**WHAT TO WORK ON**
All records below must be retyped exactly.

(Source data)
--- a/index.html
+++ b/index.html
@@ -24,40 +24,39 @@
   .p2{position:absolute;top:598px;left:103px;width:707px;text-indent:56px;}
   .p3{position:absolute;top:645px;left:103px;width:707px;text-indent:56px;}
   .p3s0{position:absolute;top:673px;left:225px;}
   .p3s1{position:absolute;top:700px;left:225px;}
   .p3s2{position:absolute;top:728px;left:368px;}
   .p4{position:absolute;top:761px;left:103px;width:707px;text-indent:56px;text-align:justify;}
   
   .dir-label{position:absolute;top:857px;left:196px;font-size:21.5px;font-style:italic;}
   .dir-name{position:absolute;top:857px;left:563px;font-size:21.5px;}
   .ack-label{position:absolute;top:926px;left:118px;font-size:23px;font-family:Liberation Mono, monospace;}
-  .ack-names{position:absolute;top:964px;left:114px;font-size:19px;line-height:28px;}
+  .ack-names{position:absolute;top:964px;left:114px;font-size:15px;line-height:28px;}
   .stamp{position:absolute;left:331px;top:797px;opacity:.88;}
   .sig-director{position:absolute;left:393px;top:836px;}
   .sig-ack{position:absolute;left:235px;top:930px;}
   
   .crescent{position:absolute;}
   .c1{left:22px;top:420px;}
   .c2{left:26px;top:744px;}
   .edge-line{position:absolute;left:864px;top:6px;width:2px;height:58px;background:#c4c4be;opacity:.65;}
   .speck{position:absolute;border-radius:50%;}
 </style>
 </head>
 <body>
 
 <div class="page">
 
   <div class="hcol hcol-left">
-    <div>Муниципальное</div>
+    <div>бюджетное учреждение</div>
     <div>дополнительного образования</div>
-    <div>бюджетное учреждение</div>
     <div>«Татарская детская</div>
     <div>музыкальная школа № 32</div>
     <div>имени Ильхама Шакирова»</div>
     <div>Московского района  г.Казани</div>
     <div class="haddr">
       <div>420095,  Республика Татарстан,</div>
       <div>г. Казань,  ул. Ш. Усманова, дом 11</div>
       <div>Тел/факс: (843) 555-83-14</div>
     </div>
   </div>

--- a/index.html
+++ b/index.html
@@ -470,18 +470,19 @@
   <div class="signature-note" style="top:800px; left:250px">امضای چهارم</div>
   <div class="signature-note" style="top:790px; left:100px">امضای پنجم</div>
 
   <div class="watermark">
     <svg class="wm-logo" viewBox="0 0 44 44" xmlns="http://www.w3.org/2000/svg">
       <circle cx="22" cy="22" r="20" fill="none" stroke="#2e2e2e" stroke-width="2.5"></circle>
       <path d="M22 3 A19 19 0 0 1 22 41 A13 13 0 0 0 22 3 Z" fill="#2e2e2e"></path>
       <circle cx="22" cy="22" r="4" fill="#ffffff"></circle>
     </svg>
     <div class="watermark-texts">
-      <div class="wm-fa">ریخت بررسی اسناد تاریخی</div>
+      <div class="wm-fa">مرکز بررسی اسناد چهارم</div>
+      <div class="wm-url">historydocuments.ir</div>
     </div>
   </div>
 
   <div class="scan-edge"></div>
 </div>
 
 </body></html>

**WRITTEN RESPONSE**
--- a/index.html
+++ b/index.html
@@ -24,40 +24,39 @@
   .p2{position:absolute;top:598px;left:103px;width:707px;text-indent:56px;}
   .p3{position:absolute;top:645px;left:103px;width:707px;text-indent:56px;}
   .p3s0{position:absolute;top:673px;left:225px;}
   .p3s1{position:absolute;top:700px;left:225px;}
   .p3s2{position:absolute;top:728px;left:368px;}
   .p4{position:absolute;top:761px;left:103px;width:707px;text-indent:56px;text-align:justify;}
   
   .dir-label{position:absolute;top:857px;left:196px;font-size:21.5px;font-style:italic;}
   .dir-name{position:absolute;top:857px;left:563px;font-size:21.5px;}
   .ack-label{position:absolute;top:926px;left:118px;font-size:23px;font-family:Liberation Mono, monospace;}
-  .ack-names{position:absolute;top:964px;left:114px;font-size:19px;line-height:28px;}
+  .ack-names{position:absolute;top:964px;left:114px;font-size:15px;line-height:28px;}
   .stamp{position:absolute;left:331px;top:797px;opacity:.88;}
   .sig-director{position:absolute;left:393px;top:836px;}
   .sig-ack{position:absolute;left:235px;top:930px;}
   
   .crescent{position:absolute;}
   .c1{left:22px;top:420px;}
   .c2{left:26px;top:744px;}
   .edge-line{position:absolute;left:864px;top:6px;width:2px;height:58px;background:#c4c4be;opacity:.65;}
   .speck{position:absolute;border-radius:50%;}
 </style>
 </head>
 <body>
 
 <div class="page">
 
   <div class="hcol hcol-left">
-    <div>Муниципальное</div>
+    <div>бюджетное учреждение</div>
     <div>дополнительного образования</div>
-    <div>бюджетное учреждение</div>
     <div>«Татарская детская</div>
     <div>музыкальная школа № 32</div>
     <div>имени Ильхама Шакирова»</div>
     <div>Московского района  г.Казани</div>
     <div class="haddr">
       <div>420095,  Республика Татарстан,</div>
       <div>г. Казань,  ул. Ш. Усманова, дом 11</div>
       <div>Тел/факс: (843) 555-83-14</div>
     </div>
   </div>

--- a/index.html
+++ b/index.html
@@ -470,18 +470,19 @@
   <div class="signature-note" style="top:800px; left:250px">امضای چهارم</div>
   <div class="signature-note" style="top:790px; left:100px">امضای پنجم</div>
 
   <div class="watermark">
     <svg class="wm-logo" viewBox="0 0 44 44" xmlns="http://www.w3.org/2000/svg">
       <circle cx="22" cy="22" r="20" fill="none" stroke="#2e2e2e" stroke-width="2.5"></circle>
       <path d="M22 3 A19 19 0 0 1 22 41 A13 13 0 0 0 22 3 Z" fill="#2e2e2e"></path>
       <circle cx="22" cy="22" r="4" fill="#ffffff"></circle>
     </svg>
     <div class="watermark-texts">
-      <div class="wm-fa">ریخت بررسی اسناد تاریخی</div>
+      <div class="wm-fa">مرکز بررسی اسناد چهارم</div>
+      <div class="wm-url">historydocuments.ir</div>
     </div>
   </div>
 
   <div class="scan-edge"></div>
 </div>
 
 </body></html>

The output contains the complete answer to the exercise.